_Exercise details_: Count the lines below containing "Player"; state the number only.

*** Opening Data for this exercise ***

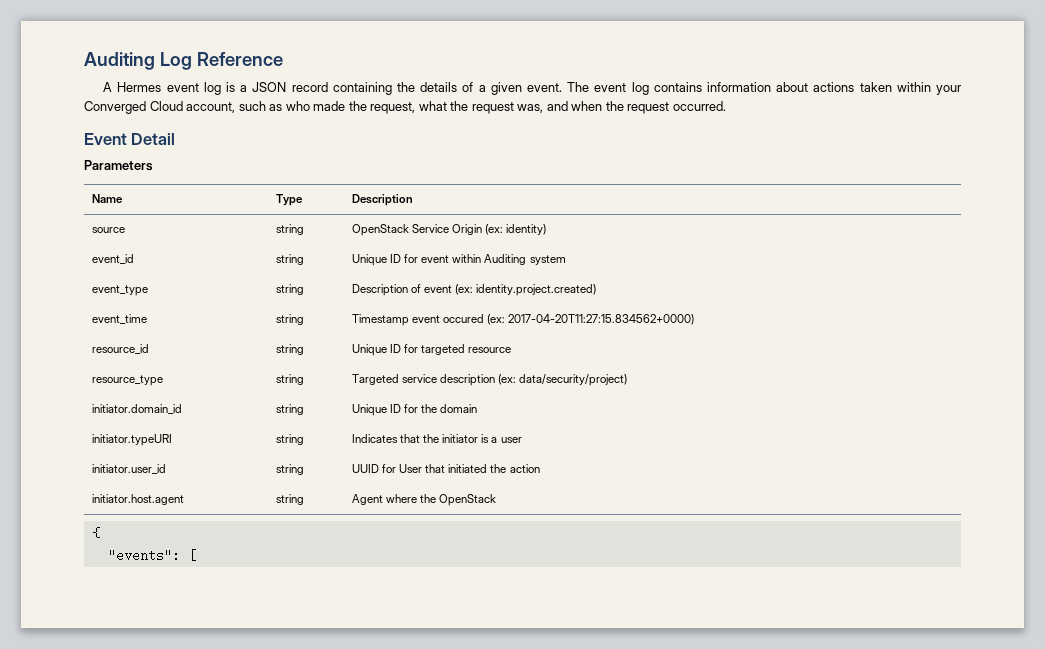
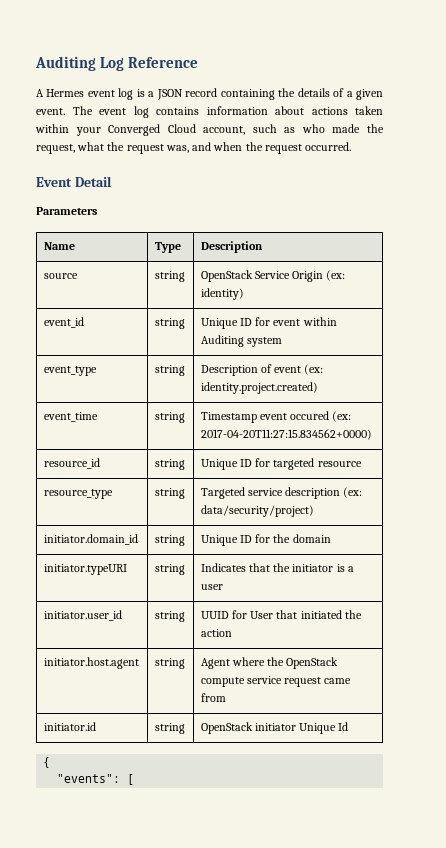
(497, 500) none -> [200,676,352,687] [200,693,226,702] [43,722,96,731] [154,723,185,734] [200,722,349,734] compute service request came from // initiator.id | string | OpenStack initiator Unique Id

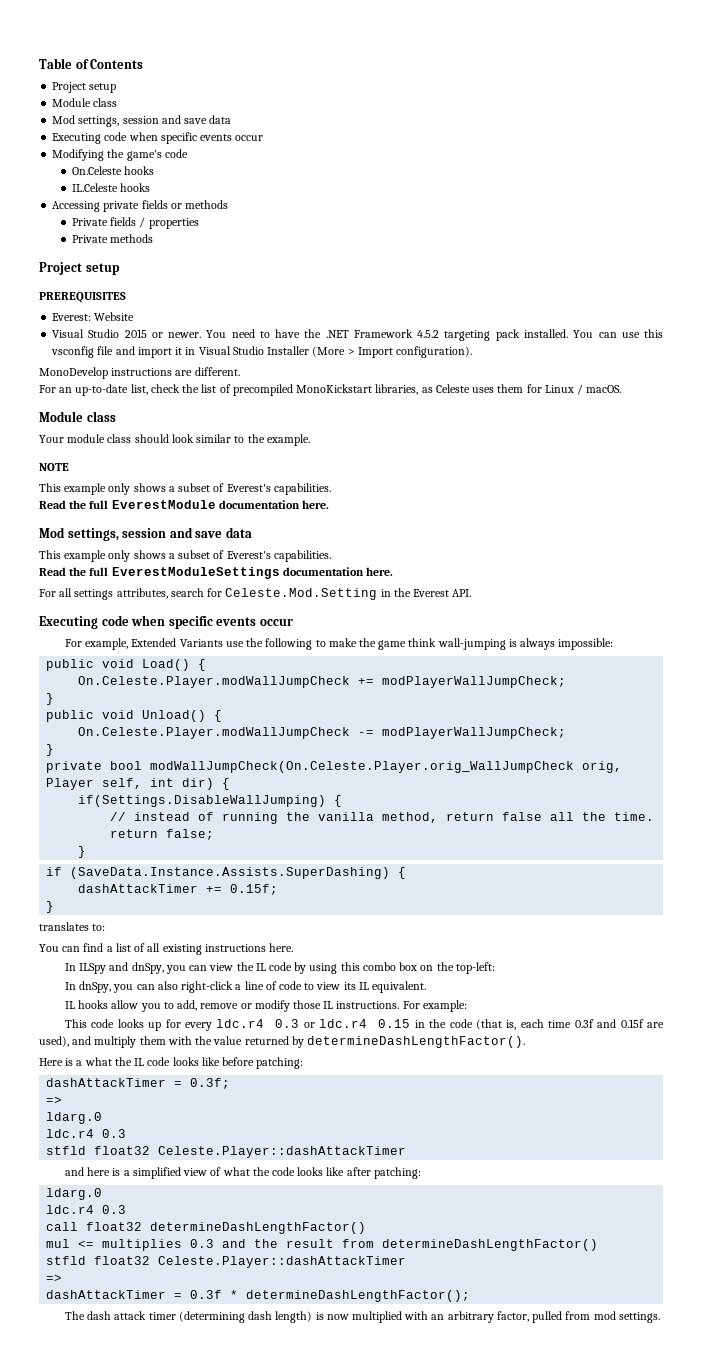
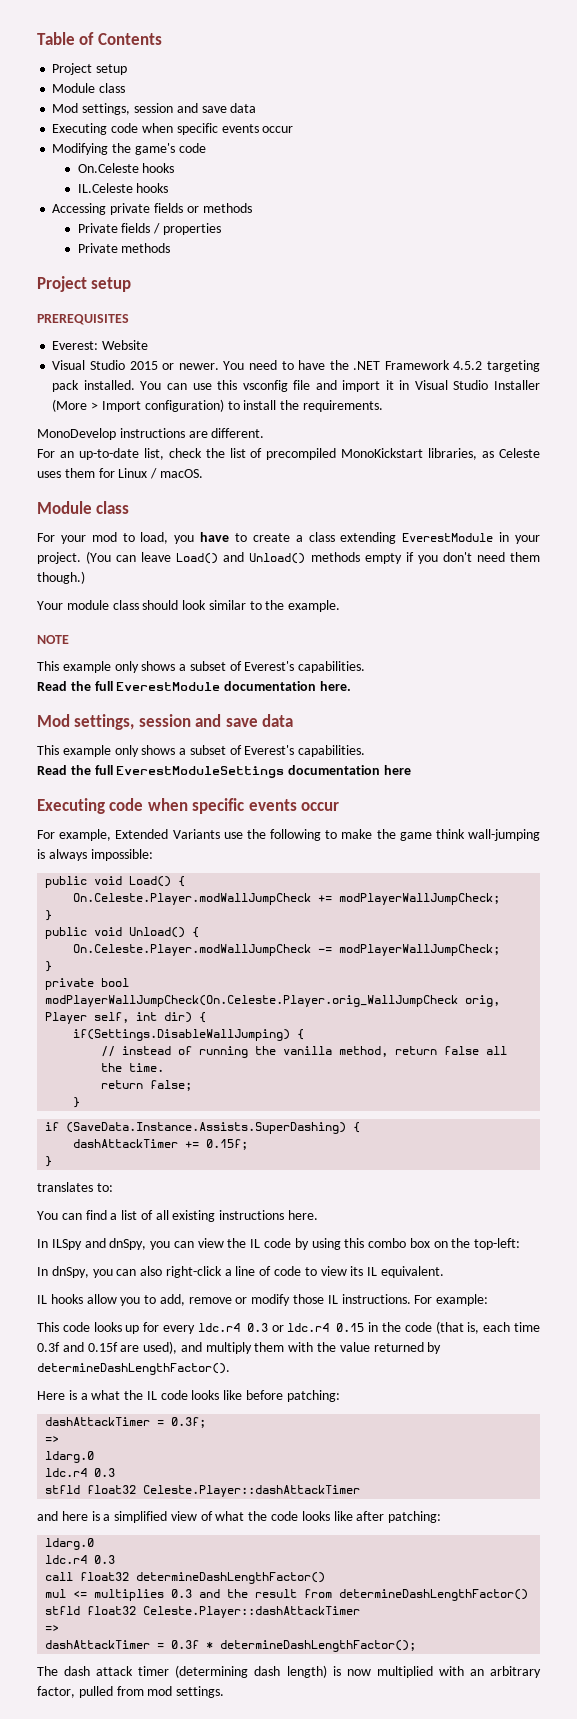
[396,346,473,358] configuration). -> [144,399,383,412] configuration) to install the requirements.
(116, 416) none -> [37,532,540,544] [37,551,541,564] [37,571,85,584] // For your mod to load, you have to create a class extending EverestModule in your project. (You can leave Load() and Unload() methods empty if you don't need them though.)
[366,567,394,576] [39,588,472,600] here. // For all settings attributes, search for Celeste.Mod.Setting in the Everest API. -> [383,765,411,775] here
[150,761,575,773] modWallJumpCheck(On.Celeste.Player.orig_WallJumpCheck -> [45,995,459,1007] modPlayerWallJumpCheck(On.Celeste.Player.orig_WallJumpCheck

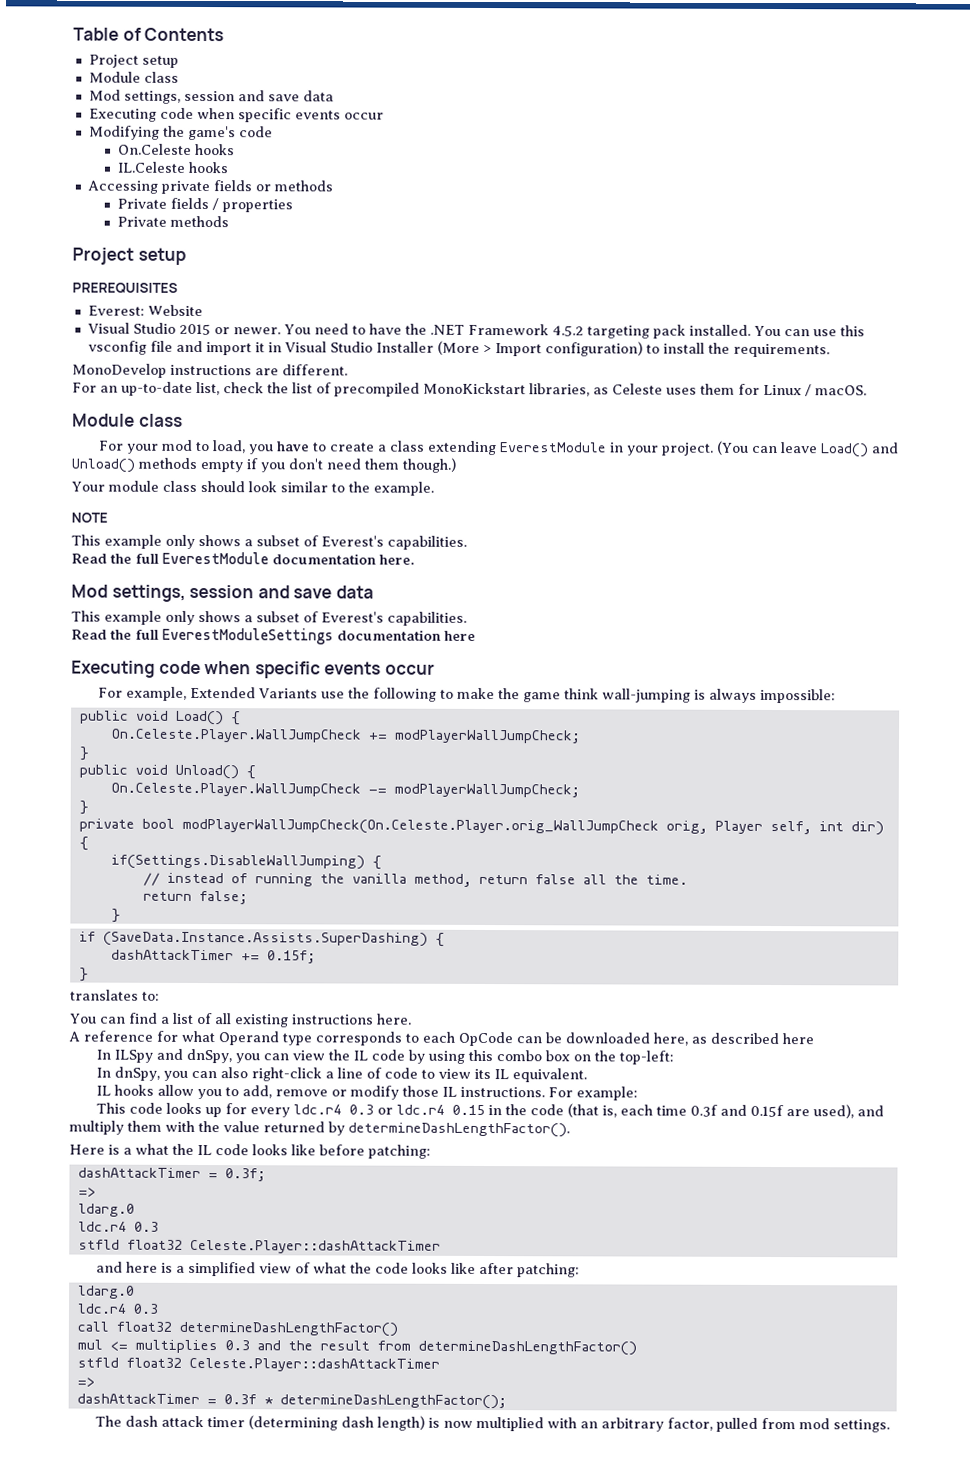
[73,893,312,905] On.Celeste.Player.modWallJumpCheck -> [110,728,362,743] On.Celeste.Player.WallJumpCheck
[73,944,312,956] On.Celeste.Player.modWallJumpCheck -> [110,782,361,797] On.Celeste.Player.WallJumpCheck
(319, 1215) none -> [68,1030,814,1047] // A reference for what Operand type corresponds to each OpCode can be downloaded here, as described here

*** Closing Data for this exercise ***

_Result_: 3